ACTION ITEM.
Could you reproduce the entries exactly, omitting every picture?

Revision comparison data

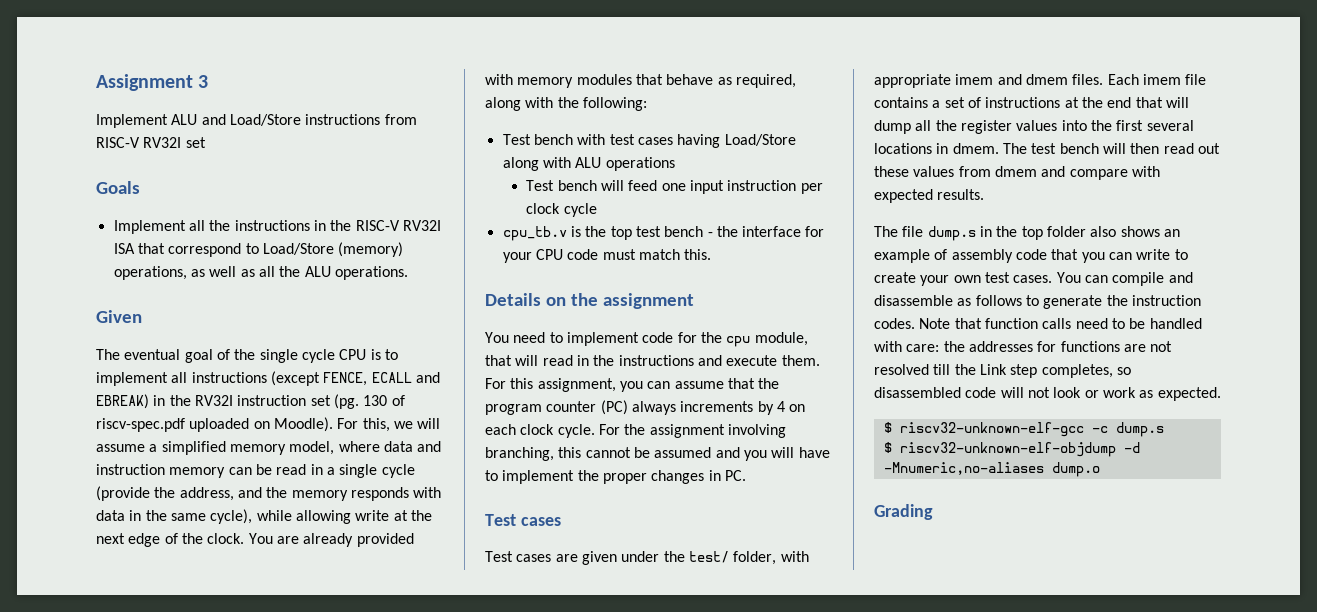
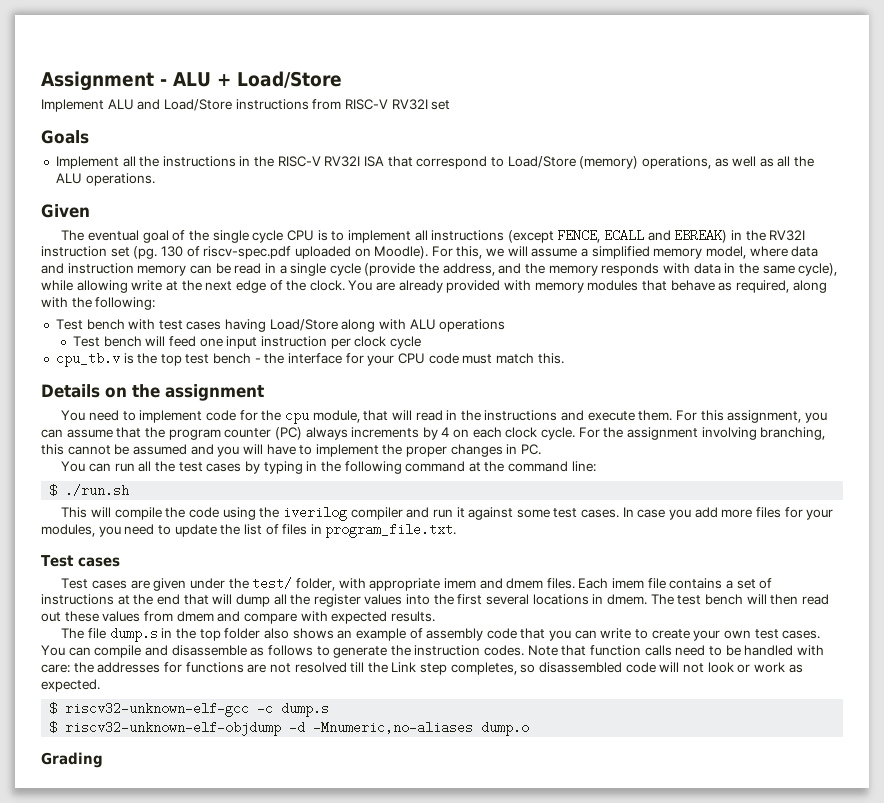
[198,75,209,88] 3 -> [160,71,342,88] - ALU + Load/Store
(746, 475) none -> [61,461,596,474] [49,484,130,497] [61,506,834,521] [41,523,457,538] // You can run all the test cases by typing in the following command at the command line: // $ ./run.sh // This will compile the code using the iverilog compiler and run it against some test cases. In case you add more files for your modules, you need to update the list of files in program_file.txt.

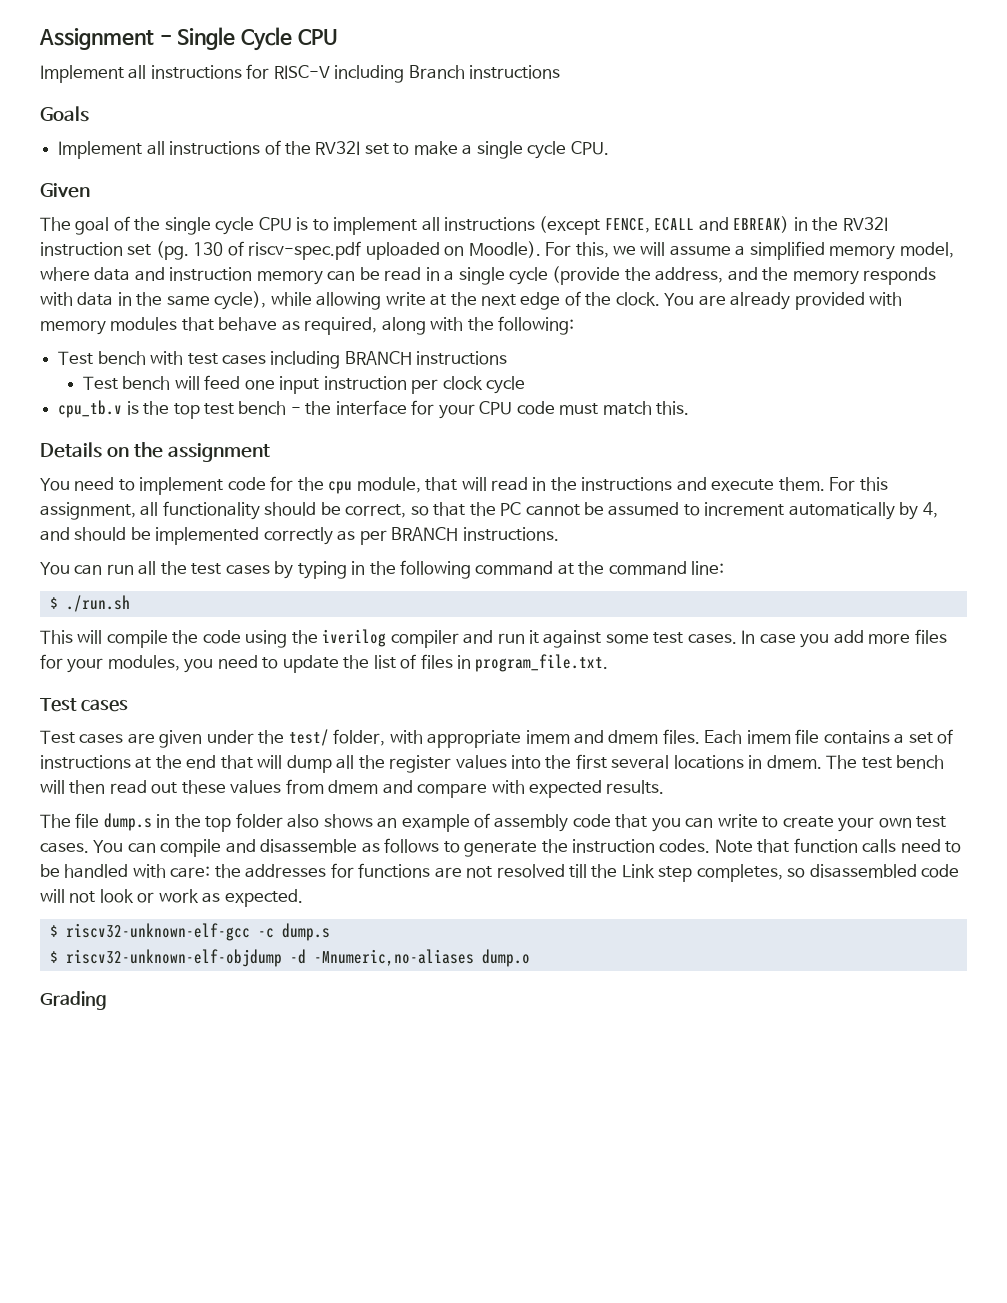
[173,71,342,88] [41,99,451,112] [41,130,89,144] [55,156,815,169] [55,173,155,186] ALU + Load/Store // Implement ALU and Load/Store instructions from RISC-V RV32I set // Goals // Implement all the instructions in the RISC-V RV32I ISA that correspond to Load/Store (memory) operations, as well as all the ALU operations. -> [177,27,338,51] [40,64,561,83] [40,106,89,122] [58,140,609,159] Single Cycle CPU // Implement all instructions for RISC-V including Branch instructions // Goals // Implement all instructions of the RV32I set to make a single cycle CPU.
[88,230,140,241] eventual -> (71, 224) none
[225,319,506,332] having Load/Store along with ALU operations -> [270,351,508,369] including BRANCH instructions
[804,412,827,423] [41,427,826,440] [41,444,542,457] you can assume that the program counter (PC) always increments by 4 on each clock cycle. For the assignment involving branching, this cannot be assumed and you will have to implement the proper changes in PC. -> [140,501,938,520] [40,527,559,545] all functionality should be correct, so that the PC cannot be assumed to increment automatically by 4, and should be implemented correctly as per BRANCH instructions.

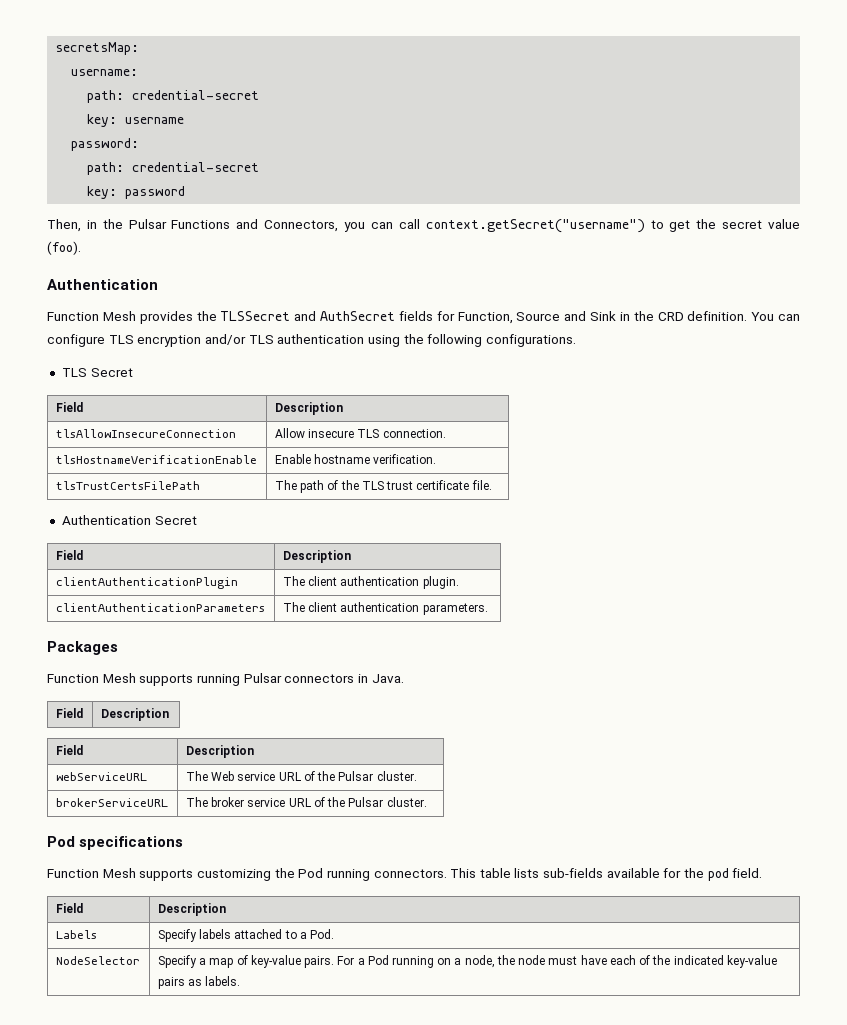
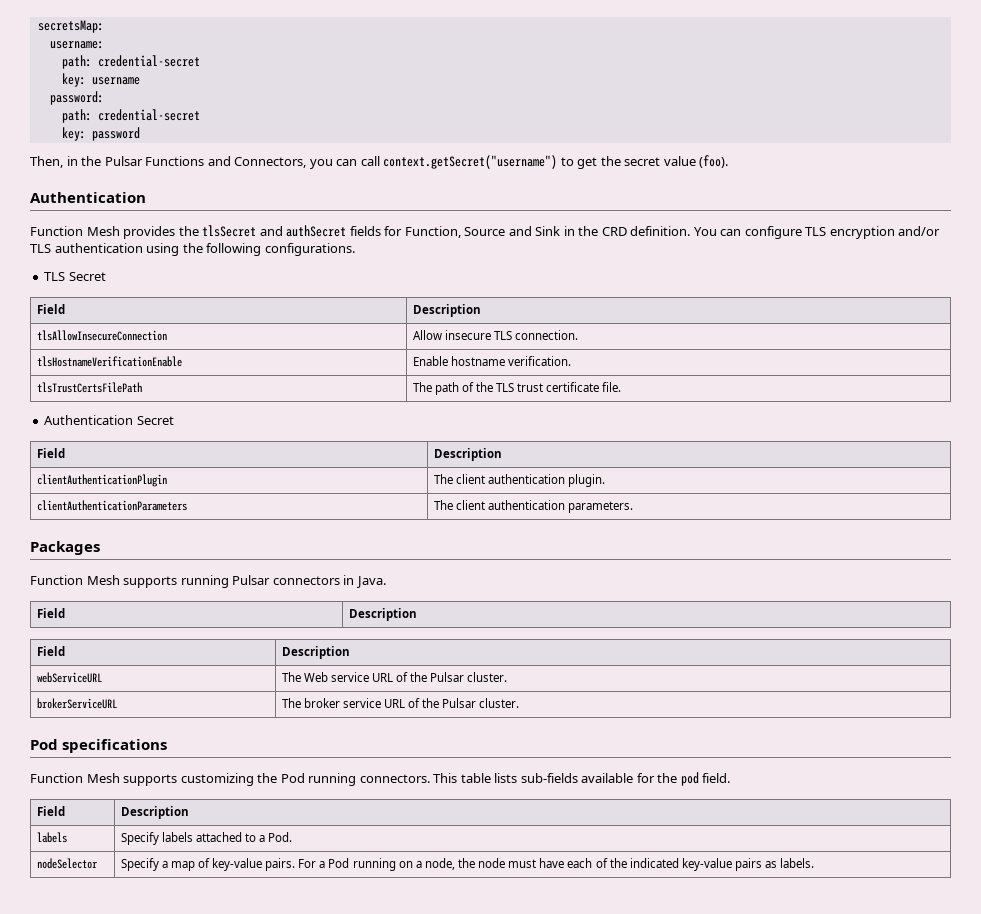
[220,311,396,321] TLSSecret and AuthSecret -> [202,225,347,237] tlsSecret and authSecret
[55,930,97,939] Labels -> [36,832,67,843] labels
[55,956,140,965] NodeSelector -> [36,858,98,869] nodeSelector

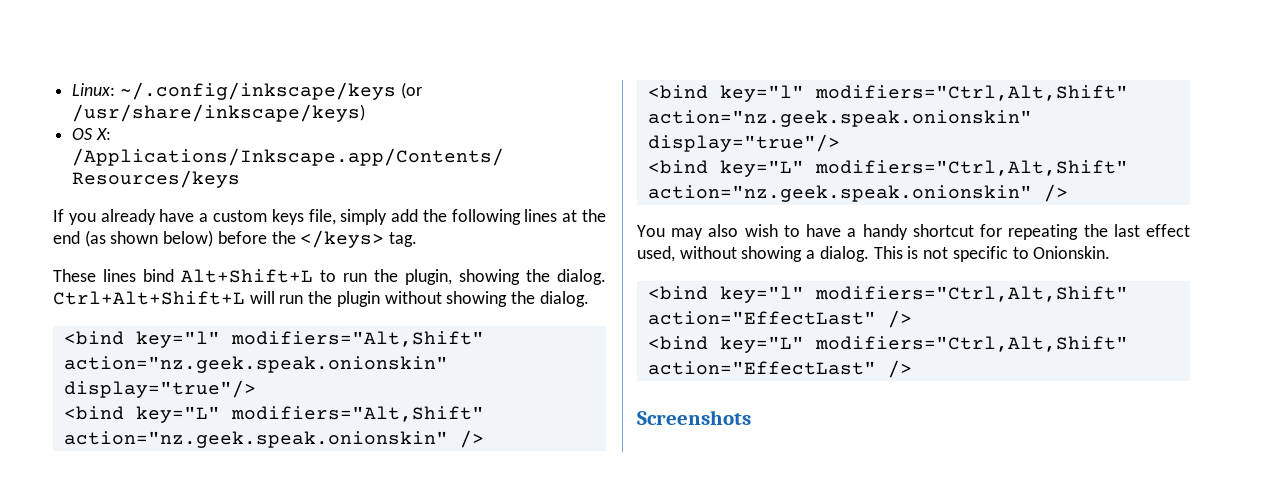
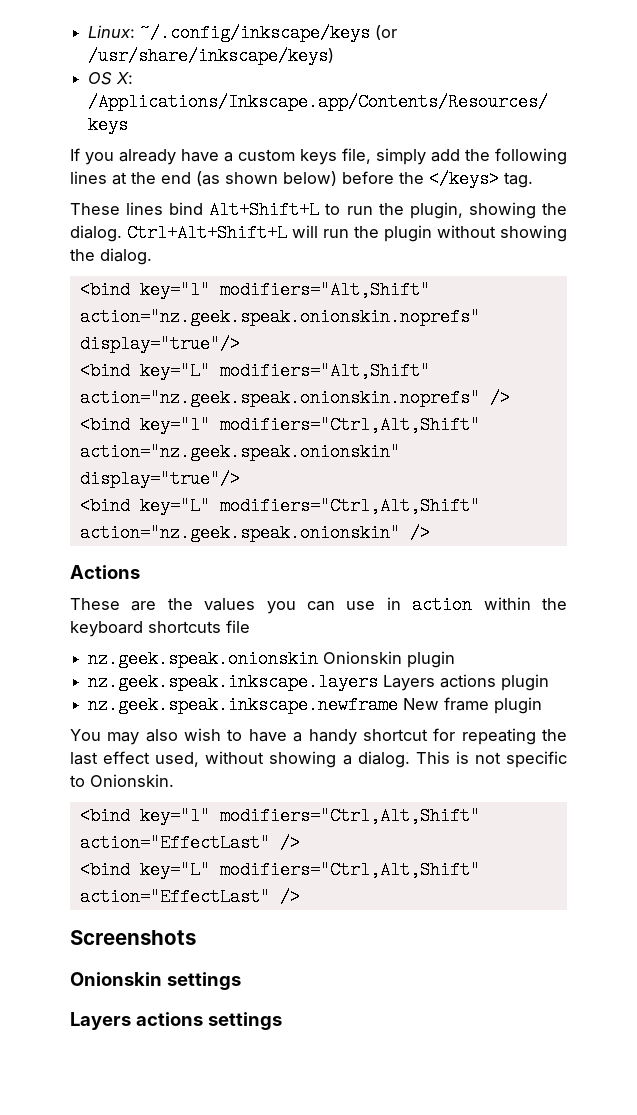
[63,356,448,373] action="nz.geek.speak.onionskin" -> [79,308,480,326] action="nz.geek.speak.onionskin.noprefs"
[63,431,448,448] action="nz.geek.speak.onionskin" -> [79,389,480,407] action="nz.geek.speak.onionskin.noprefs"
(1068, 193) none -> [70,565,140,579] [70,596,567,614] [70,620,250,637] [88,650,456,668] [88,673,550,691] [88,696,543,714] // Actions // These are the values you can use in action within the keyboard shortcuts file // nz.geek.speak.onionskin Onionskin plugin // nz.geek.speak.inkscape.layers Layers actions plugin // nz.geek.speak.inkscape.newframe New frame plugin
(751, 417) none -> [70,972,241,990] [70,1012,282,1030] // Onionskin settings // Layers actions settings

EXERCISE RESULT.
[198,75,209,88] 3 -> [160,71,342,88] - ALU + Load/Store
(746, 475) none -> [61,461,596,474] [49,484,130,497] [61,506,834,521] [41,523,457,538] // You can run all the test cases by typing in the following command at the command line: // $ ./run.sh // This will compile the code using the iverilog compiler and run it against some test cases. In case you add more files for your modules, you need to update the list of files in program_file.txt.

[173,71,342,88] [41,99,451,112] [41,130,89,144] [55,156,815,169] [55,173,155,186] ALU + Load/Store // Implement ALU and Load/Store instructions from RISC-V RV32I set // Goals // Implement all the instructions in the RISC-V RV32I ISA that correspond to Load/Store (memory) operations, as well as all the ALU operations. -> [177,27,338,51] [40,64,561,83] [40,106,89,122] [58,140,609,159] Single Cycle CPU // Implement all instructions for RISC-V including Branch instructions // Goals // Implement all instructions of the RV32I set to make a single cycle CPU.
[88,230,140,241] eventual -> (71, 224) none
[225,319,506,332] having Load/Store along with ALU operations -> [270,351,508,369] including BRANCH instructions
[804,412,827,423] [41,427,826,440] [41,444,542,457] you can assume that the program counter (PC) always increments by 4 on each clock cycle. For the assignment involving branching, this cannot be assumed and you will have to implement the proper changes in PC. -> [140,501,938,520] [40,527,559,545] all functionality should be correct, so that the PC cannot be assumed to increment automatically by 4, and should be implemented correctly as per BRANCH instructions.

[220,311,396,321] TLSSecret and AuthSecret -> [202,225,347,237] tlsSecret and authSecret
[55,930,97,939] Labels -> [36,832,67,843] labels
[55,956,140,965] NodeSelector -> [36,858,98,869] nodeSelector

[63,356,448,373] action="nz.geek.speak.onionskin" -> [79,308,480,326] action="nz.geek.speak.onionskin.noprefs"
[63,431,448,448] action="nz.geek.speak.onionskin" -> [79,389,480,407] action="nz.geek.speak.onionskin.noprefs"
(1068, 193) none -> [70,565,140,579] [70,596,567,614] [70,620,250,637] [88,650,456,668] [88,673,550,691] [88,696,543,714] // Actions // These are the values you can use in action within the keyboard shortcuts file // nz.geek.speak.onionskin Onionskin plugin // nz.geek.speak.inkscape.layers Layers actions plugin // nz.geek.speak.inkscape.newframe New frame plugin
(751, 417) none -> [70,972,241,990] [70,1012,282,1030] // Onionskin settings // Layers actions settings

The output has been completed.